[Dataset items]

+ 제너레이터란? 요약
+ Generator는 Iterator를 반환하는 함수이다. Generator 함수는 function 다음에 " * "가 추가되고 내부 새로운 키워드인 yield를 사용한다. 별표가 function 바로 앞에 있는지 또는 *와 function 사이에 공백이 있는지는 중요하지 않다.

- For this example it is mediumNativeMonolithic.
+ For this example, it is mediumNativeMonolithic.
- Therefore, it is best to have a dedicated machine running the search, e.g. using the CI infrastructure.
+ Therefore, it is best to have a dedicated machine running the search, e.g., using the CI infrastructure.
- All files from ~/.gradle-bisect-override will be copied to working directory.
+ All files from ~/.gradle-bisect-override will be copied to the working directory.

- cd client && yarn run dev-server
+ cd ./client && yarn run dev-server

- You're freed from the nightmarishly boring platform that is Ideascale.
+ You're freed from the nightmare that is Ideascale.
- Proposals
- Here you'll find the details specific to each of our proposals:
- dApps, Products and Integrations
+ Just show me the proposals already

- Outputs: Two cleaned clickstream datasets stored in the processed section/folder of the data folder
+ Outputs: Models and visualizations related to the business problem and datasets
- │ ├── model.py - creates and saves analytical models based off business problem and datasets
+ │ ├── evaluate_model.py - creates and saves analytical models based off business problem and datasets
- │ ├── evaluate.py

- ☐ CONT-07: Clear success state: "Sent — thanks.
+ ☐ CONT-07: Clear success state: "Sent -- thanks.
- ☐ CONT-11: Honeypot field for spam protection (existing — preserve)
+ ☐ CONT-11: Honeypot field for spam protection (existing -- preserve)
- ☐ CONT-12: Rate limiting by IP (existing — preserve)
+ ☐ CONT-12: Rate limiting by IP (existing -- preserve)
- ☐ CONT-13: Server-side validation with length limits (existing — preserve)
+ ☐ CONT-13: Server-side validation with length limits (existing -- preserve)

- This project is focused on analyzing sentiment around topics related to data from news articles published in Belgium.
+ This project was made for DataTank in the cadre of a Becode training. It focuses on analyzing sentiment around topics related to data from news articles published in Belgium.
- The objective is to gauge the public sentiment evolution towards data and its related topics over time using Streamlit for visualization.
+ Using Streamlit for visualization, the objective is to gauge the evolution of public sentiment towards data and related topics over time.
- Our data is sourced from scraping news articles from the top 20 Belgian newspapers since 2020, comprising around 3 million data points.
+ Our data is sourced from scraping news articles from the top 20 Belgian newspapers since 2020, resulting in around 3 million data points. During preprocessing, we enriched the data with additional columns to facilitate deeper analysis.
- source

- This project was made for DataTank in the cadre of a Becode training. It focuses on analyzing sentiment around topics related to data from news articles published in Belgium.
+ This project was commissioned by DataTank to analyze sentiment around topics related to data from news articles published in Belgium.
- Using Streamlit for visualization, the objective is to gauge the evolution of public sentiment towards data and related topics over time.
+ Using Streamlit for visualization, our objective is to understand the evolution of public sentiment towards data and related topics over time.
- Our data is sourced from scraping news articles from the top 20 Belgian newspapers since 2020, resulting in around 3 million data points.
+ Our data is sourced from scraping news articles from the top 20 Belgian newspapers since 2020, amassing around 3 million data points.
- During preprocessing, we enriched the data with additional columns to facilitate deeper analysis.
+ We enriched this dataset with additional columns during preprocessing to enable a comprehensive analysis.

- Instructions for the task
Exactly the lines above from the one with "- │ ├── evaluate.py" to the one with "- ☐ CONT-13: Server-side", both included, are to be quoted; leave the rest out.

- The completed task
- │ ├── evaluate.py

- ☐ CONT-07: Clear success state: "Sent — thanks.
+ ☐ CONT-07: Clear success state: "Sent -- thanks.
- ☐ CONT-11: Honeypot field for spam protection (existing — preserve)
+ ☐ CONT-11: Honeypot field for spam protection (existing -- preserve)
- ☐ CONT-12: Rate limiting by IP (existing — preserve)
+ ☐ CONT-12: Rate limiting by IP (existing -- preserve)
- ☐ CONT-13: Server-side validation with length limits (existing — preserve)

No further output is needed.